Capítulo 9 / Mentiras y Rumores



Cuando Edward se marchó del aula, Isabella permaneció en su sitio durante unos minutos, mirándose las manos. Resultaba evi­dente que no la quería. Pero tal vez, de forma inconsciente, ella hubiera esperado lo contrario. Ahora estaba claro que aquellas vanas esperan­zas no tenían ningún sentido.

Se levantó, limpió el escritorio, recogió sus cosas y regresó a casa. No tenía tiempo para auto compadecerse, aunque fuera de forma silen­ciosa. Tenía que aprovechar los días que le que­daban. Tenía que tomar una decisión.

Mientras preparaba la cena, tanto para ella como para su padre, pensó en todo lo que quería hacer y en todo lo que no podría hacer por falta de tiempo. Siempre había soñado con viajar, des­de muy pequeña, y con participar más en los asuntos de la comunidad. Por desgracia, había pasado casi toda su vida haciendo planes a muy corto plazo, como preparar las lecciones del día siguiente. Cuando las cosas iban bien siempre se tenía la impresión de que se tenía todo el tiempo del mundo. Pero había cruzado una línea imaginaria y estaba más cerca del final que del principio.

De entre todas las cosas de las que se arre­pentía, destacaba lo ocurrido con Edward. Se echó hacia atrás y se preguntó qué habría suce­dido si en lugar
de salir corriendo se hubiera enfrentado a él; si en lugar de huir hubiera retado a Rosalie a probar sus infundadas e injustas acu­saciones. Pero sólo tenía dieciocho años, y era ingenua y soñadora. No tenía la dureza ni la templanza suficientes como para enfrentarse a Rosalie en su propio terreno y derrotarla. No era desconfiada, y jamás habría creído que su mejor amiga pudiera traicionarla de aquel modo, pegándole una puñalada por la espalda. Había sido una estúpida al no darse cuenta de que los mejores amigos podían ser también los peores enemigos; conocían todas las debilidades de una persona.

Y la mayor de sus debilidades había sido el amor que sentía por Edward, un amor que parecía invencible, como si nada pudiera separarlos. No había contado con la habilidad dramática de Rosalie.

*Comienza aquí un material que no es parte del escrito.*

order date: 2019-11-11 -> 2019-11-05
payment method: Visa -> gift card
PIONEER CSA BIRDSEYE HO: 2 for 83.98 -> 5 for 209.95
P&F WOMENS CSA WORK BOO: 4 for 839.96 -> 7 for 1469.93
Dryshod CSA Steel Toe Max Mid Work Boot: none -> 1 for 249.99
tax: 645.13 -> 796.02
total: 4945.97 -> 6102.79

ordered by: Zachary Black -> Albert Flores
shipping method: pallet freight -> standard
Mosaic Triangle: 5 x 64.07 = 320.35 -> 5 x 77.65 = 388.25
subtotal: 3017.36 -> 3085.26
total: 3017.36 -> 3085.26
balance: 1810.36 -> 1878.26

Por otra parte, Edward nunca le había dicho que la amara. Resultaba extraño que no se hubie­ra dado cuenta de ello hasta su separación. Edward siempre había demostrado pasión por ella, pero nunca fuera de control. Algo que no le extrañaba teniendo en cuenta qué se había estado acostando con su mejor amiga. No com­prendía por qué habría querido acostarse con otra si estaba enamorado de ella.


Sin embargo, la proposición de matrimonio había partido de él. Los padres de Isabella eran muy respetados en la comunidad, a diferencia de sus padres. Le encantaba contar con su apoyo entre la gente, y pasaba tanto tiempo con Charlie y Renée como con ella misma. Cuando hablaba sobre sus planes de levantar un rancho de ganado y recobrar la fortuna de su padre, siempre era Charlie quien le daba consejos o le abría puertas para conseguir créditos. Conociendo el pasado de jugador que tenía su padre, nadie habría apo­yado a Edward; nadie habría confiado en él. Pero el padre de Isabella era un aval muy diferente. Era un hombre honesto sin ningún vicio cono­cido.

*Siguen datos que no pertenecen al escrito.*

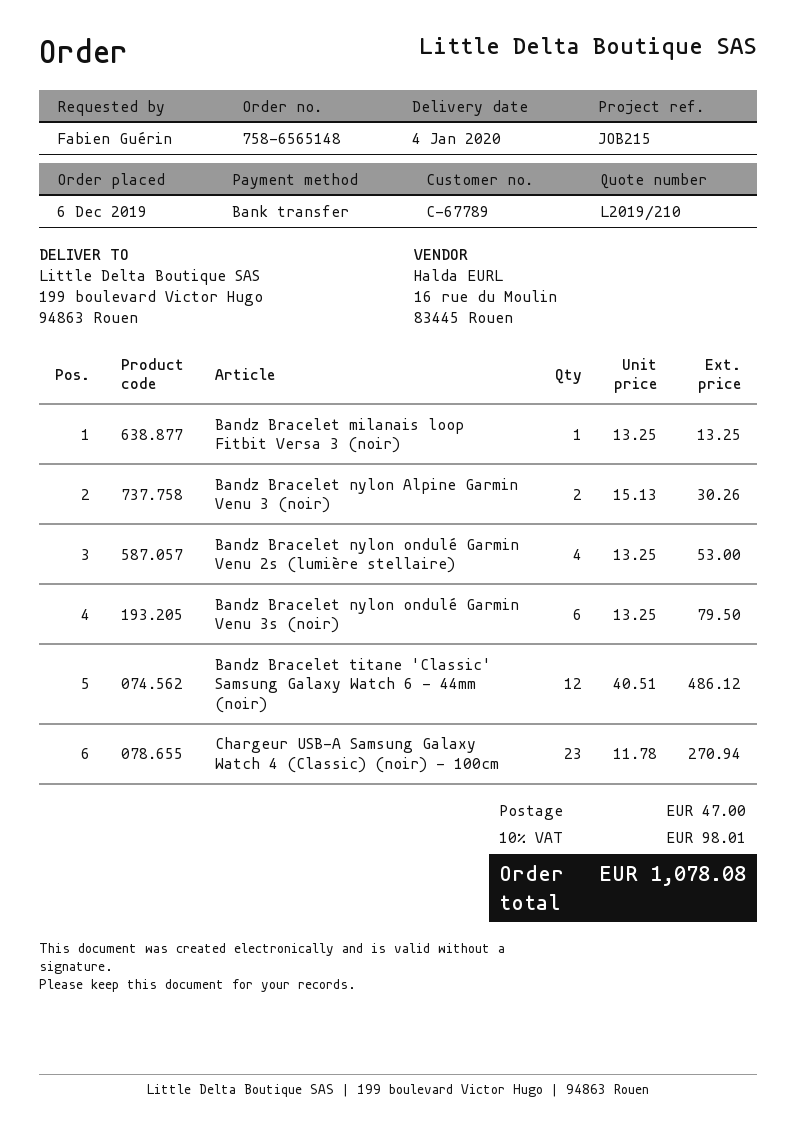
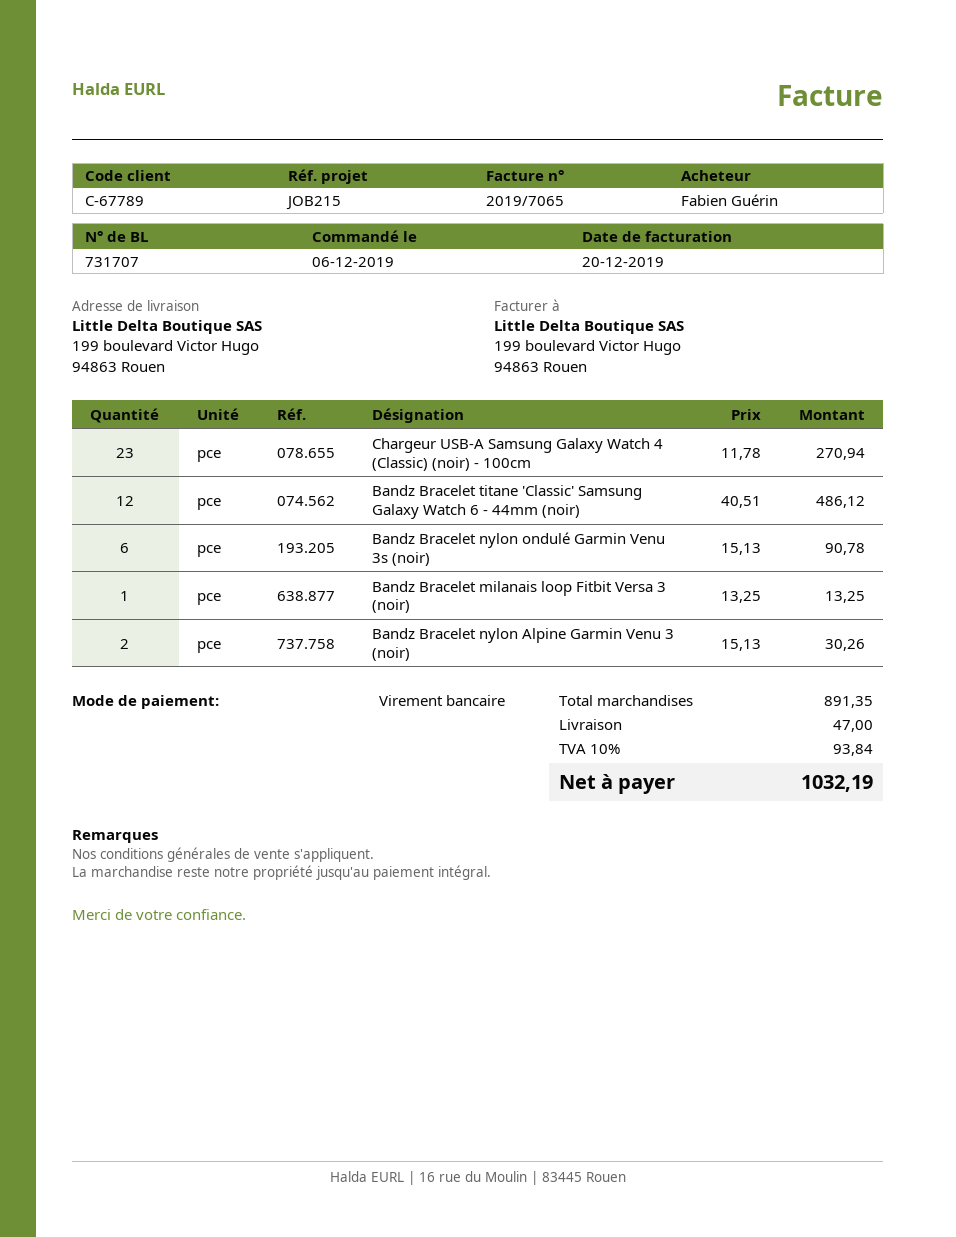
Bandz Bracelet nylon ondulé Garmin Venu 2s (lumière stellaire): 4 x 13.25 = 53.00 -> none
Bandz Bracelet nylon ondulé Garmin Venu 3s (noir): 6 x 13.25 = 79.50 -> 6 x 15.13 = 90.78
tax: 10% = 98.01 -> 10% = 93.84
total: 1078.08 -> 1032.19

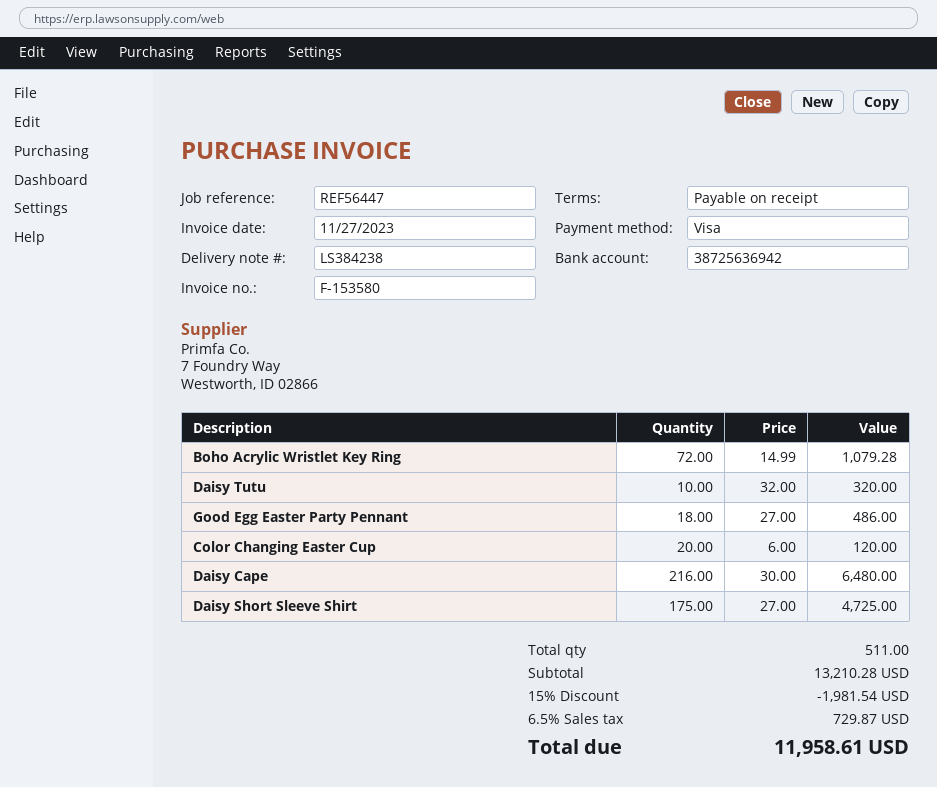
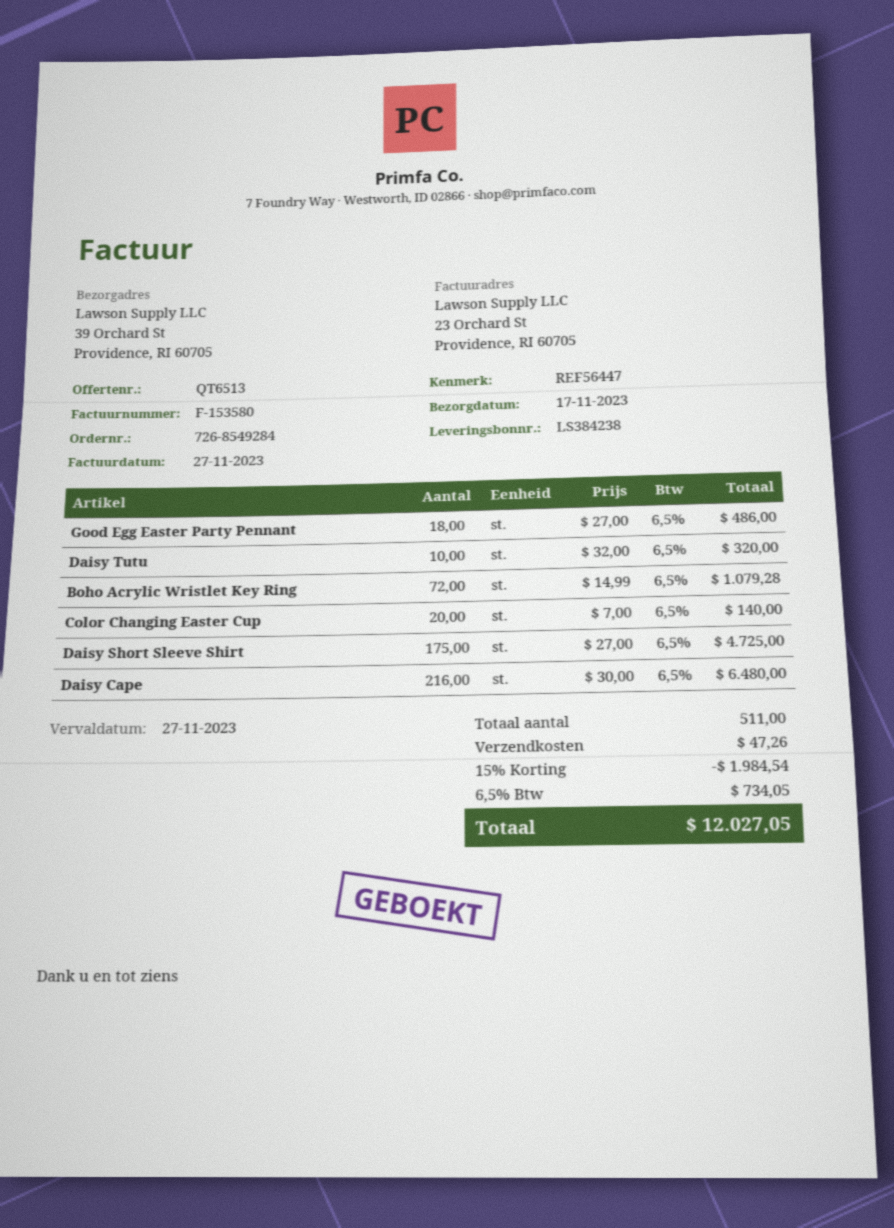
Color Changing Easter Cup: 20 x 6.00 = 120.00 -> 20 x 7.00 = 140.00
discount: 15% = 1981.54 -> 15% = 1984.54
shipping: none -> 47.26
tax: 6.5% = 729.87 -> 6.5% = 734.05
total: 11958.61 -> 12027.05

Isabella no sospechó que un hombre tan ambicioso como Edward podría estar buscando algo más en su relación que el simple amor. Pero ahora, cuando analizaba el pasado, se daba cuenta de que había pedido su mano porque le convenía. No la amaba. Sólo quería contar con las influencias de su padre. Y gracias a ellas, había levantado un rancho y un imperio mul­timillonario de tierras y ganado. Hasta cabía la posibilidad de que la ruptura de su compromiso hubiera sido premeditada. Tal vez formara parte de un plan. En cuanto hubiera conseguido el apoyo financiero necesario, podía casarse con la mujer que realmente amaba: Rosalie.

Cuando supo que su esposa había trabajado codo con codo con él para ayudarlo a conseguir sus objetivos no se sorprendió. Lo único extraño era que todo el mundo decía que no habían sido felices.

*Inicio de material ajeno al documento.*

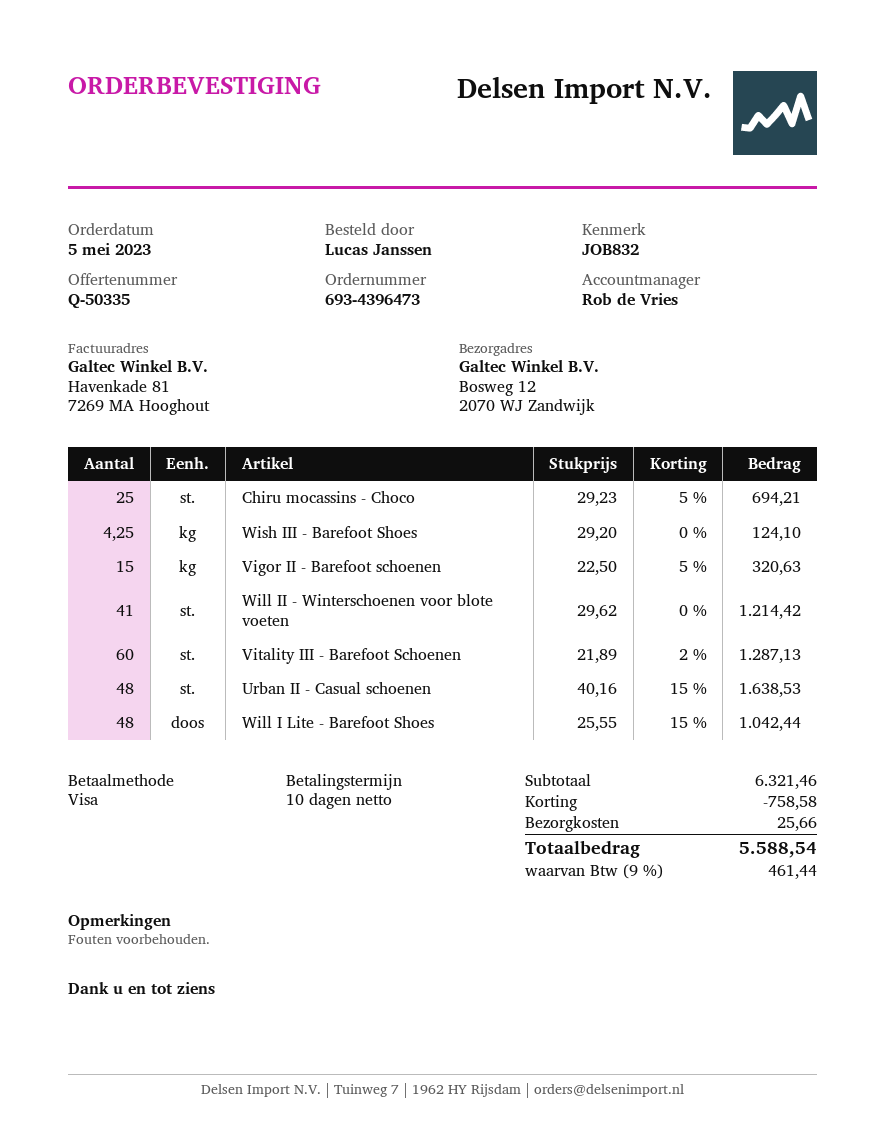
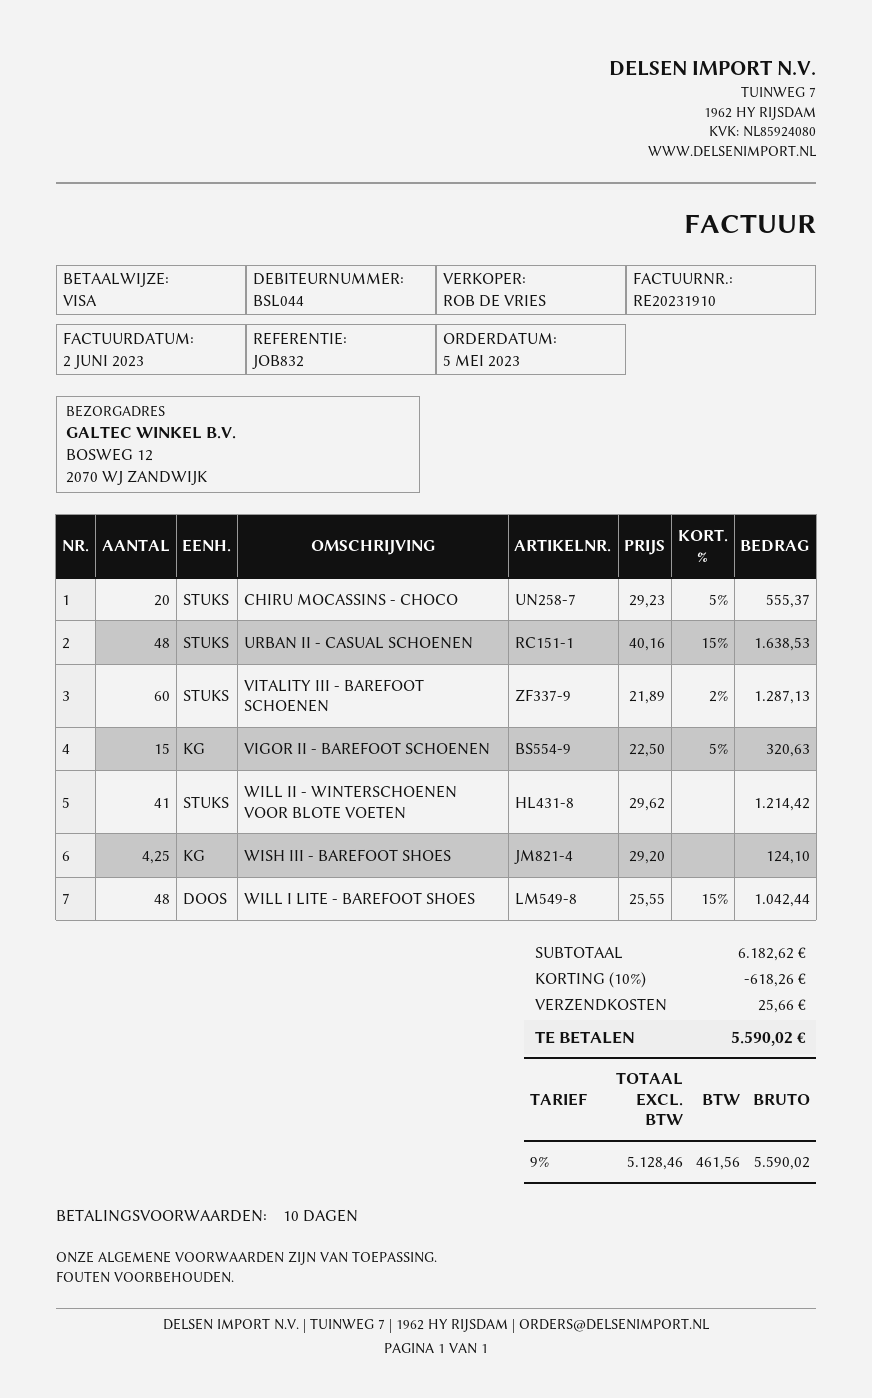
Chiru mocassins - Choco: 25 x 29.23 - 5% = 694.21 -> 20 x 29.23 - 5% = 555.37
subtotal: 6321.46 -> 6182.62
discount: 758.58 -> 618.26
tax: 9% = 461.44 -> 9% = 461.56
total: 5588.54 -> 5590.02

No entendía cómo había podido pasar por alto aquellas cuestiones durante los años trans­curridos. Consideró que tal vez el apasionamien­to con el que lo vivía la había cegado. Pero de todas formas, le parecía algo vano e irreal. Edward era agua pasada, y no debía dar vueltas al pasado. De algún modo, se las arreglaría para olvidar y perdonar. Sería una pena llevar tanto resentimiento y odio a la tumba.


La tumba. Miró la cacerola en la que estaba preparando la cena. Nunca se le había ocurrido pensar dónde le gustaría que la enterraran. Tenía un seguro que cubriría casi todos los gastos. Siempre había pensado que descansaría junto a su madre, en el pequeño cementerio que había junto a la iglesia. Ahora tendría que encargarse de todos los detalles, por si el tratamiento no daba resultado, en el caso de que optara por él. Pero debía encontrar un modo de evitar que se enterara su padre. No se lo diría mientras pudiera evitarlo.

En cuanto terminó la cena, llamó a Charlie para que se sentara a la mesa. Tuvo cuidado de hablar sobre cosas triviales, e intentó demostrar feli­cidad por estar de nuevo en casa.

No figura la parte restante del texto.